AP-7: Quando l’intelligenza artificiale imposta il limite di velocità nel corridoio mediterraneo

by Marisela Presa

Tra El Vendrell e Maçanet de la Selva, per 150 chilometri della congestionata AP-7, la Spagna ha appena inaugurato un’autostrada che pensa da sola. Questo tratto del corridoio mediterraneo – uno dei nodi di traffico più critici del paese da quando sono stati eliminati i pedaggi – è diventato il banco di prova per un sistema pionieristico: limiti di velocità variabili controllati dall’intelligenza artificiale.

Addio ai cartelli fissi che gli automobilisti memorizzavano. Oggi è una tecnologia a decidere in tempo reale quale sia la velocità massima sicura in base a ciò che accade sulla carreggiata. E attenzione: non è un suggerimento. Quel numero illuminato sul pannello ha forza di legge.

Com’era questa strada prima? Su questo tratto, l’AP-7 aveva accumulato decenni di meritata fama: ingorghi cronici, alta incidentalità e una convivenza difficile tra automobili in vacanza e camion che trasportano metà del paese. Prima i limiti erano statici, rigidi, indifferenti a se piovesse a dirotto, si formasse un ingorgo fantasma o la nebbia coprisse tutto. L’automobilista andava al suo ritmo, poi arrivava la frenata brusca, poi il tamponamento.

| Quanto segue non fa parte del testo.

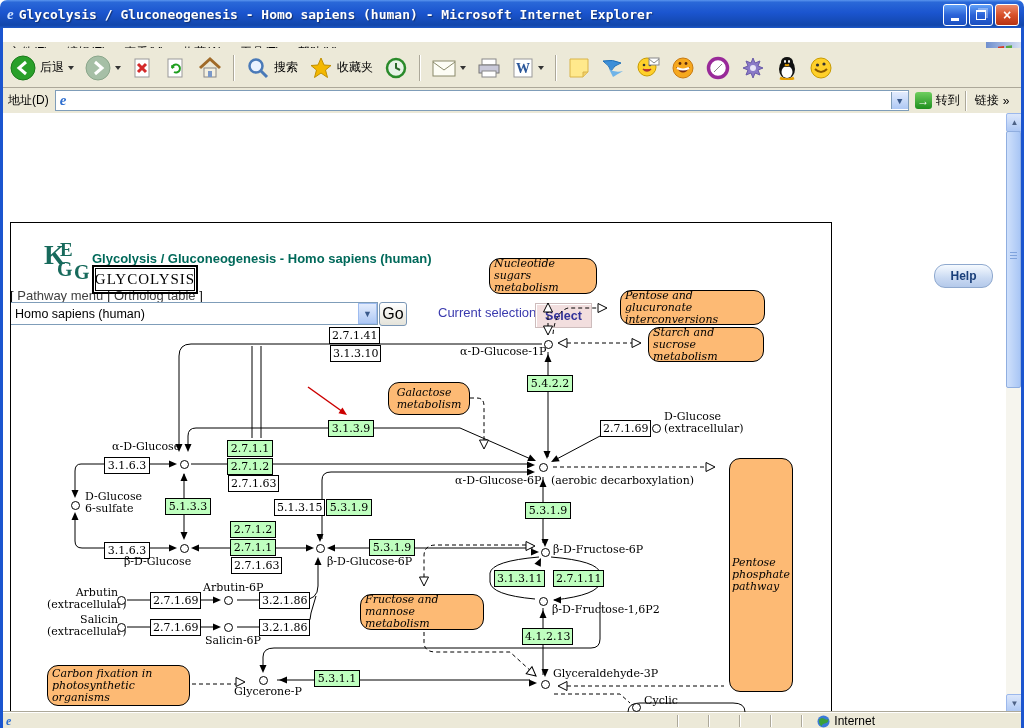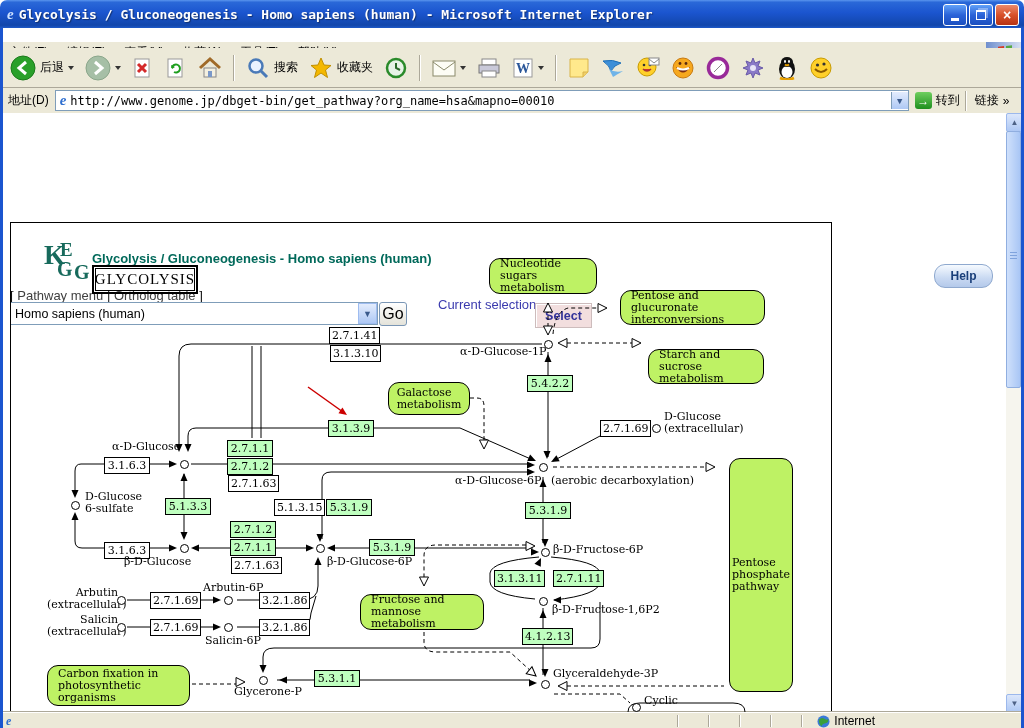--- a/index.html
+++ b/index.html
@@ -284,7 +284,6 @@
     <span id="addr-label">地址(D)</span>
     <div id="addr-input">
       <span class="ie-e" style="color:#2f6fd0;margin:0 4px;">e</span>
-      <span>http://www.genome.jp/dbget-bin/get_pathway?org_name=hsa&amp;mapno=00010</span>
       <span id="addr-drop">▼</span>
     </div>
     <div id="go-area">

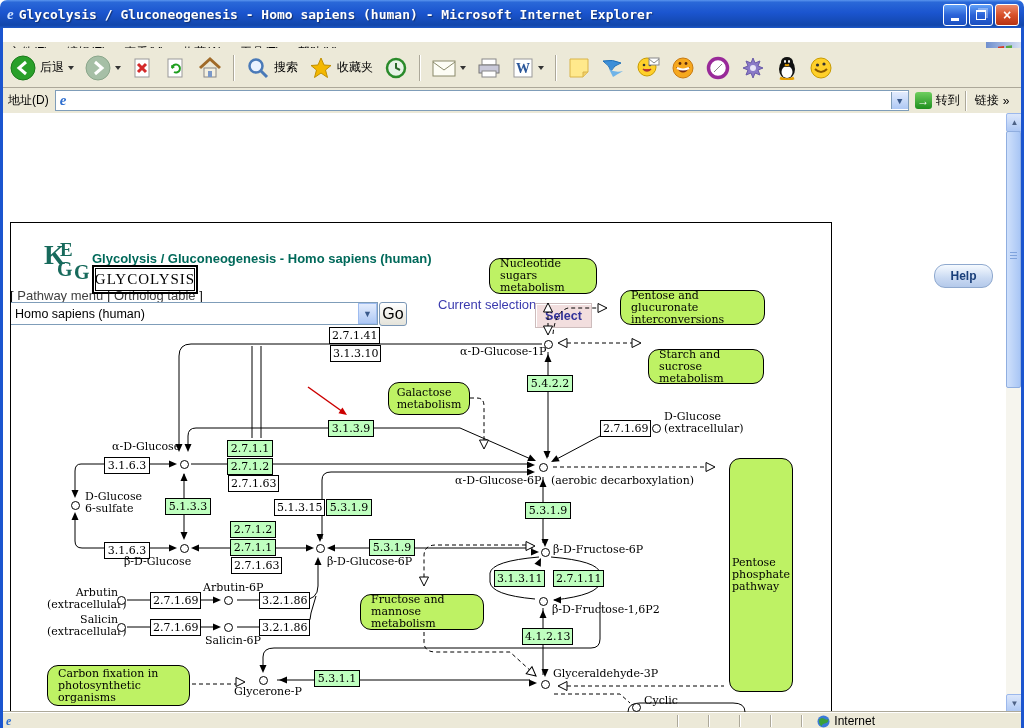--- a/index.html
+++ b/index.html
@@ -76,9 +76,9 @@
   .ebox{position:absolute;z-index:3;height:13px;min-width:40px;padding:1px 2px;border:1px solid #000;
     background:#fff;font-family:"DejaVu Serif",serif;font-size:11px;text-align:center;line-height:13px;}
   .ebox.green{background:var(--green,#bfffbf);}
-  .pbox{position:absolute;z-index:3;border:1px solid #000;border-radius:11px;background:#bef264;
+  .pbox{position:absolute;z-index:3;border:1px solid #000;border-radius:11px;background:#fdba74;
     font-family:"DejaVu Serif",serif;font-size:11px;line-height:12px;white-space:pre-line;
-    display:flex;align-items:center;justify-content:center;text-align:left;box-sizing:border-box;padding:2px 10px;}
+    display:flex;align-items:center;justify-content:center;text-align:left;box-sizing:border-box;padding:2px 4px;font-style:italic;}
   .clabel{position:absolute;z-index:3;font-family:"DejaVu Serif",serif;font-size:11px;line-height:11.5px;
     white-space:pre-line;color:#000;}
   .clabel.right{text-align:right;}

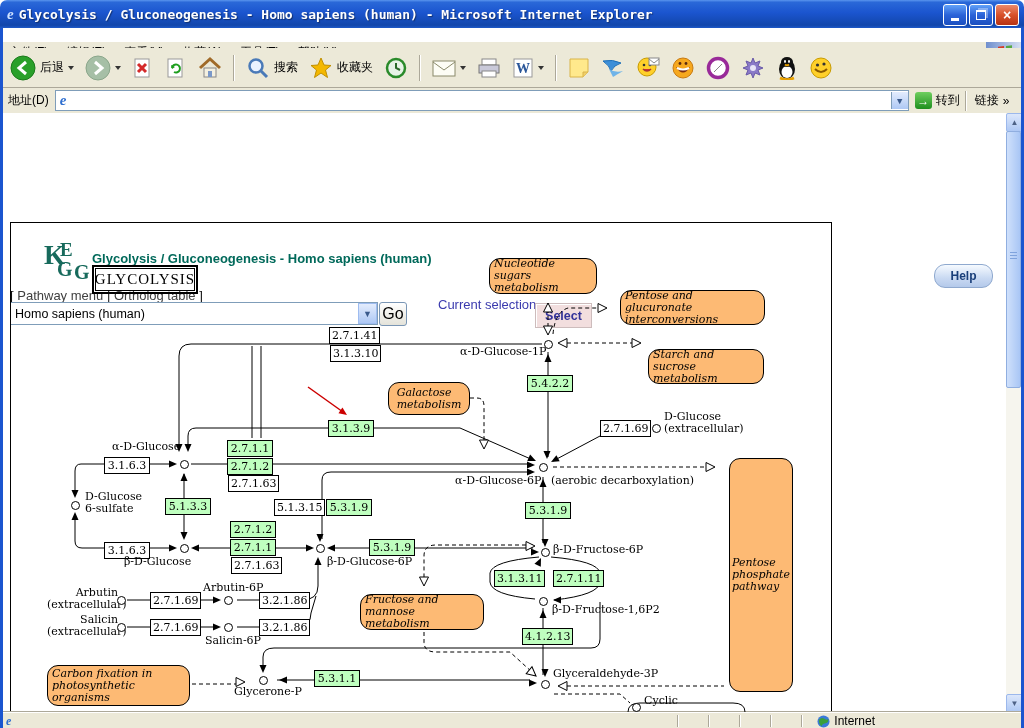--- a/index.html
+++ b/index.html
@@ -62,7 +62,7 @@
     border:1px solid #9ebcf0;display:flex;align-items:center;justify-content:center;color:#3a5a8c;font-size:9px;}
   #go-btn{position:absolute;left:379px;top:189px;width:26px;height:22px;border:1px solid #7a96b5;border-radius:3px;
     background:linear-gradient(180deg,#fff,#e4e3da);font-size:16px;display:flex;align-items:center;justify-content:center;color:#000;}
-  #cursel{position:absolute;left:438px;top:184px;font-size:13px;color:#3a3aae;}
+  #cursel{position:absolute;left:438px;top:192px;font-size:13px;color:#3a3aae;}
   #select-btn{position:absolute;left:535px;top:190px;width:55px;height:23px;background:#f2dede;
     border:1px solid #cdbcbc;box-shadow:inset 1px 1px 0 #fff;color:#333399;font-weight:bold;font-size:12.5px;
     display:flex;align-items:center;justify-content:center;}

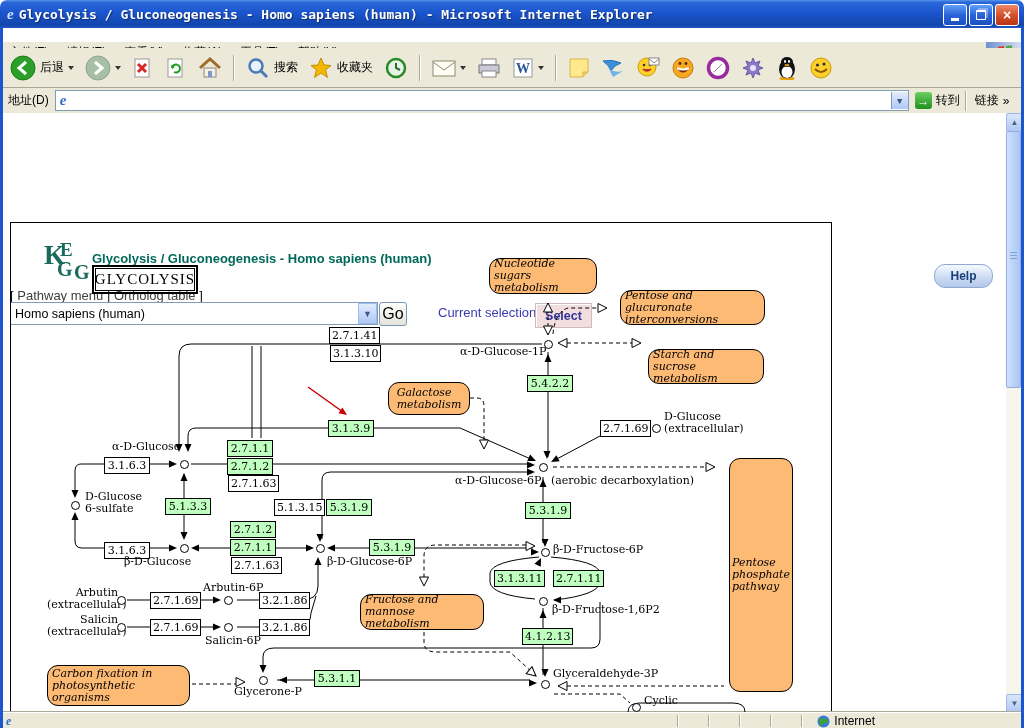--- a/index.html
+++ b/index.html
@@ -453,7 +453,7 @@
 metabolism</div>
       <div class="pbox" style="left: 620px; top: 290px; width: 145px; height: 35px;">Pentose and glucuronate
 interconversions</div>
-      <div class="pbox" style="left: 648px; top: 327px; width: 116px; height: 35px; margin-top: 22px;">Starch and sucrose
+      <div class="pbox" style="left: 648px; top: 327px; width: 116px; height: 35px;">Starch and sucrose
 metabolism</div>
       <div class="pbox" style="left: 388px; top: 382px; width: 82px; height: 33px;">Galactose
 metabolism</div>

Ora, una rete di sensori, telecamere e algoritmi elabora il traffico in tempo reale e ordina ai pannelli luminosi di ridurre la velocità – fino a 80 o addirittura 60 km/h – se rileva un pericolo. La novità radicale è l’anticipazione: l’IA non si limita a reagire, ma prevede modelli di collasso prima che si verifichino.

Per gli autotrasportatori, questo ha pro e contro molto chiari. Dal lato positivo: meno frenate inaspettate, una circolazione più fluida e costante che fa risparmiare carburante e una reale riduzione degli incidenti che tanto ritardano le consegne. Un camionista che percorre questo tratto ogni giorno sentirà meno il “effetto fisarmonica” che mette a dura prova sia i mezzi che i nervi. Ma il contro è altrettanto evidente: perdono il controllo del proprio ritmo, e un sistema che riduce secco a 60 può disperare chi ha un orario stretto. Inoltre, la multa per non aver obbedito al pannello è reale esattamente come quella per un limite fisso. La domanda che molti si faranno è: quanto tempo impiega l’IA a reagire dopo che il pericolo è passato?

L’importanza del controllo in questa zona non è un capriccio tecnologico. L’AP-7 tra El Vendrell e Maçanet è un punto nero storico dove il mancato rispetto delle regole – eccessi di velocità, distanze di sicurezza ridicole, sorpassi azzardati – si pagava con il sangue. La regolamentazione stradale qui non è burocrazia; è la linea che separa un ingorgo da una collisione multipla. Con questo sistema, il rispetto delle norme non è più volontario o dipendente da un autovelox fisso. È la strada stessa a modellare il comportamento del conducente in tempo reale. E lo fa senza ambiguità: se il pannello dice 80, è 80, da qualunque parte arrivi l’ordine.

Ciò che rende davvero affascinante questa sperimentazione è come l’intelligenza artificiale permetta qualcosa di impensabile un decennio fa: gestire il traffico come se fosse un organismo vivente, adattandosi secondo dopo secondo. Prima la strada era stupida, solo asfalto e linee. Ora ha occhi (telecamere), cervello (algoritmi) e voce (pannelli). Questo pilota catalano potrebbe estendersi all’intera rete ad alta capacità se i risultati saranno positivi. La grande lezione per autotrasportatori e automobilisti in generale è che la tecnologia non serve più solo a informare, ma a decidere. E su un’autostrada strategica come questa – porta d’ingresso all’area metropolitana di Barcellona e asse di collegamento con la Francia – quella decisione può fare la differenza tra arrivare o non arrivare.